Both linked selections and generalized data annotators require an interactive way of defining an ROI. Both systems also need to display these ROIs to the user (these are called 'indicators' in the case of linked selections). In the case of linked selections, the defined ROI turns into a selection (dim) expression which defines the data contained within the ROI of interest.

This means that if selection expressions can define both the data selected and then map to an appropriate visual indicator, annotations could be represented as selection expressions paired with metadata (e.g tags, textual descriptions etc). Note that these are called generalized data annotators which are unlike the existing polydraw/polyedit annotators (streams) which are more interactive tools to define specialized ROIs (with some metadata) than the more general approach used by linked selections. The freehand draw stream is also a way to define an annotation that is not an ROI which is in term different from a generalized freehand annotator that can work across multiple plots in screen space.

New insight: For freehand, the 'ROI' is the origin/anchor point and the data is part of the annotation itself (i.e in the JSON blob)

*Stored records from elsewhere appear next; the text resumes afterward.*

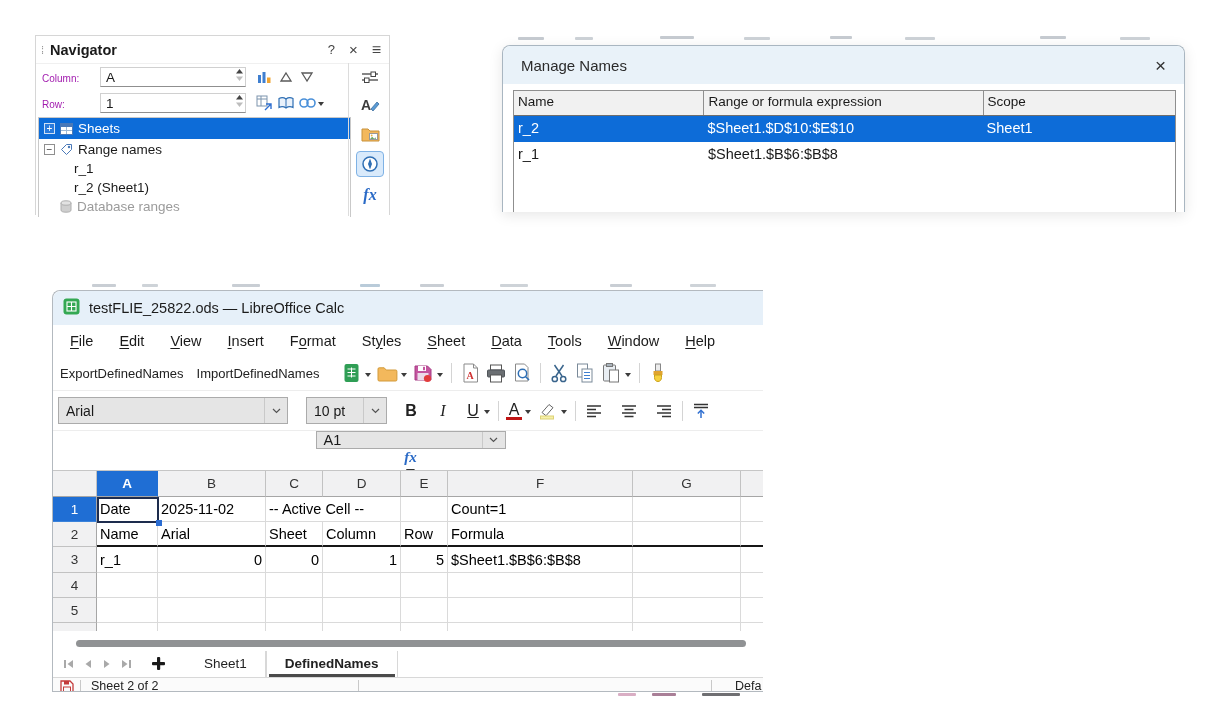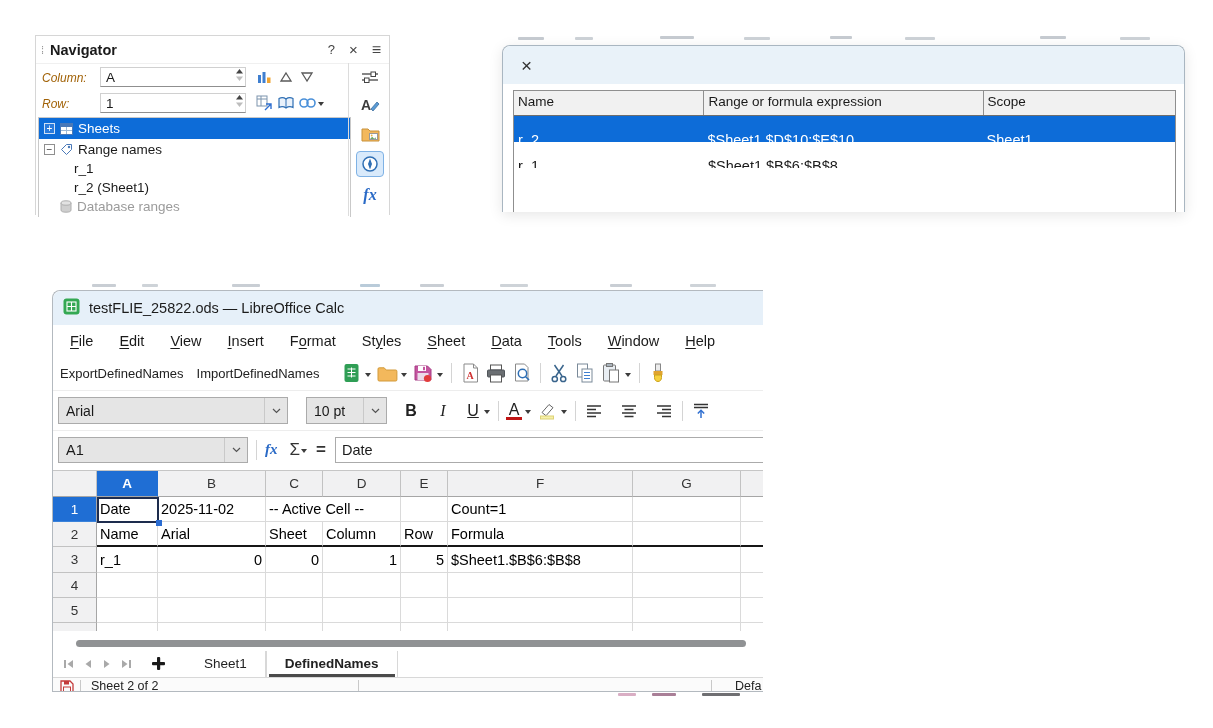--- a/index.html
+++ b/index.html
@@ -7,21 +7,21 @@
   .abs{position:absolute;}
   .dash{position:absolute;height:3px;border-radius:1px;}
 
   
   #nav{left:35px;top:35px;width:355px;height:180px;background:#fff;border:1px solid #d6d6d6;border-bottom:none;box-sizing:border-box;}
   .nav-title{height:27px;padding:0 8px 0 5px;display:flex;align-items:center;border-bottom:1px solid #f0f0f0;}
   .nav-dots{color:#9a9a9a;font-size:11px;letter-spacing:1px;margin-right:5px;}
   .nav-title-text{font-weight:bold;font-size:14.5px;color:#1a1a1a;flex:1;}
   .nav-tb-btn{font-size:13px;color:#444;margin-left:14px;cursor:default;}
   .nav-row{position:absolute;height:22px;display:flex;align-items:center;}
-  .nav-label{font-size:12px;color:#a16207;font-style:italic;}
+  .nav-label{font-size:10px;color:#a21caf;}
   .nav-field{position:absolute;height:20px;background:#fff;border:1px solid #d0d0d0;border-bottom:1px solid #8f8f8f;display:flex;align-items:center;box-sizing:border-box;}
   .nav-field .val{font-size:13.5px;padding-left:5px;flex:1;}
   .nav-icon{position:absolute;width:20px;height:18px;display:flex;align-items:center;justify-content:center;}
   .tree{position:absolute;left:2px;top:81px;width:311px;height:99px;border:1px solid #c9c9c9;border-bottom:none;overflow:hidden;background:#fff;}
   .tree-row{display:flex;align-items:center;font-size:13.5px;color:#1a1a1a;}
   .tree-row.sel{background:#0d6cd8;color:#fff;}
   .tree-row.dis{color:#9b9b9b;}
   .expander{width:11px;height:11px;border:1px solid #8f8f8f;background:#fff;color:#333;font-size:10px;line-height:9px;text-align:center;margin-right:5px;box-sizing:border-box;flex:none;}
   .sel .expander{border-color:#cfe0f5;background:#2a7bdc;color:#fff;}
   .tree-ico{margin-right:5px;display:inline-flex;flex:none;}
@@ -34,40 +34,40 @@
   #mn{left:502px;top:45px;width:683px;height:167px;background:#fff;border:1px solid #a9b6c1;border-bottom:none;border-radius:8px 8px 0 0;box-shadow:0 3px 14px rgba(0,0,0,0.10);box-sizing:border-box;}
   .mn-title{height:38px;background:#e9f2f9;border-radius:8px 8px 0 0;display:flex;align-items:center;padding:0 18px;}
   .mn-title-text{font-size:15px;color:#2b2b2b;flex:1;}
   .mn-close{font-size:19px;color:#333;line-height:1;}
   .mn-table{position:absolute;left:10px;top:44px;width:663px;bottom:0;border:1px solid #8f8f8f;border-bottom:none;box-sizing:border-box;}
   .mn-hrow{display:flex;height:24px;background:#f1f1f1;border-bottom:1px solid #6e6e6e;}
   .mn-hcell{font-size:13.5px;color:#1a1a1a;padding:3px 0 0 4px;border-left:1px solid #8f8f8f;box-sizing:border-box;white-space:nowrap;overflow:hidden;}
   .mn-hcell:first-child{border-left:none;}
   .mn-row{display:flex;height:26px;}
   .mn-row.sel{background:#0d6cd8;color:#fff;}
-  .mn-cell{font-size:14.5px;padding:16px 0 0 4px;box-sizing:border-box;white-space:nowrap;overflow:hidden;}
+  .mn-cell{font-size:14.5px;padding:4px 0 0 4px;box-sizing:border-box;white-space:nowrap;overflow:hidden;}
 
   
   #calc{left:52px;top:290px;width:711px;height:402px;background:#fff;border:1px solid #b3b9bf;border-right:none;border-radius:8px 0 0 0;box-sizing:border-box;overflow:hidden;}
   .titlebar{height:34px;background:#e6f0f9;border-radius:8px 0 0 0;display:flex;align-items:center;padding:0 10px;}
   .titlebar-text{font-size:14.5px;color:#1c1c1c;margin-left:9px;}
   .menubar{height:31px;display:flex;align-items:center;padding-left:4px;}
   .menu-item{font-size:14.5px;color:#1a1a1a;padding:0 13px;}
   .mn-u{text-decoration:underline;text-underline-offset:2px;}
   .toolbar{height:34px;display:flex;align-items:center;padding-left:7px;border-bottom:1px solid #ededed;}
   .tb-text{font-size:13px;color:#222;margin-right:13px;white-space:nowrap;}
   .tb-ico{display:inline-flex;align-items:center;justify-content:center;width:24px;height:24px;margin:0 1px;}
   .crt{width:0;height:0;border:3.5px solid transparent;border-top:4.5px solid #3c3c3c;margin:6px 3px 0 1px;}
   .tsep{width:1px;height:20px;background:#d4d4d4;margin:0 5px;}
   .fontbar{height:39px;display:flex;align-items:center;padding-left:5px;border-bottom:1px solid #ededed;}
   .combo{height:27px;border:1px solid #ababab;display:flex;align-items:center;box-sizing:border-box;background:#e5e5e5;}
   .combo .cv{font-size:14px;padding-left:7px;flex:1;white-space:nowrap;}
   .chev{width:22px;height:100%;border-left:1px solid #c9c9c9;display:flex;align-items:center;justify-content:center;}
   .fmt-btn{font-size:16px;color:#222;width:20px;text-align:center;}
-  .formulabar{height:37px;display:flex;align-items:center;padding-left:5px;}
+  .formulabar{height:37px;display:flex;align-items:center;padding-left:5px;flex-direction:column;}
   .fx-input{height:26px;border:1px solid #ababab;border-right:none;background:#fff;display:flex;align-items:center;font-size:14.5px;padding-left:6px;box-sizing:border-box;}
 
   .gridwrap{position:absolute;left:0;top:179px;width:711px;height:160px;border-top:1px solid #c6c6c6;overflow:hidden;}
   .grow{display:flex;}
   .ghcell{background:#f1f1f2;border-right:1px solid #c2c2c2;border-bottom:1px solid #a6a6a6;box-sizing:border-box;font-size:13.5px;color:#333;display:flex;align-items:center;justify-content:center;}
   .ghcell.sel{background:#1f6ed4;color:#fff;font-weight:bold;border-right-color:#1f6ed4;}
   .rhcell{background:#f1f1f2;border-right:1px solid #a6a6a6;border-bottom:1px solid #c2c2c2;box-sizing:border-box;font-size:13.5px;color:#333;display:flex;align-items:center;justify-content:center;}
   .rhcell.sel{background:#1f6ed4;color:#fff;border-bottom-color:#3a82da;}
   .gcell{background:#fff;border-right:1px solid #dadada;border-bottom:1px solid #dadada;box-sizing:border-box;font-size:14.5px;color:#000;display:flex;align-items:center;padding:0 3px;white-space:nowrap;overflow:hidden;}
   .gcell.num{justify-content:flex-end;}
@@ -253,20 +253,21 @@
           </svg>
       </div>
       <div class="side-ico" style="top:119px;">
         <span class="fx-glyph">fx</span>
       </div>
     </div>
   </div>
 
   <div id="mn" class="abs">
     <div class="mn-title">
+      <span class="mn-title-text">Manage Names</span>
       <span class="mn-close">×</span>
     </div>
     <div class="mn-table">
       <div class="mn-hrow">
           <div class="mn-hcell" style="width: 190px;">Name</div>
           <div class="mn-hcell" style="width: 280px;">Range or formula expression</div>
           <div class="mn-hcell" style="width: 193px;">Scope</div>
         </div>
       <div>
           <div class="mn-row sel">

Generalized process of making annotations

  1. User denote one or more ROI in multi-dimensional space (like linked selections/dim expressions)
  2. Widgets are then used to collect semantic information from the user (tags, description etc) to associate with these ROIs.
  3. The ROIs and their metadata need to be persisted/serialized.
  4. The persistent data can then be used for new visualizations, analysis dashboards, ML tasks etc

Possible components of a generalized system that may be reusable

  1. A representation of multiple ROIs/selection expressions that work across data types, holoviews elements and dimensionalities.
  2. A way to represent/serialize/store these ROIs in a persistent format (ideally a flat format)
  3. The interactive tools used to define ROIs (including the annotator streams mentioned above), other Bokeh tools etc.
  4. The code used to give ROIs a visual representation (i.e mapping them to visual indicators)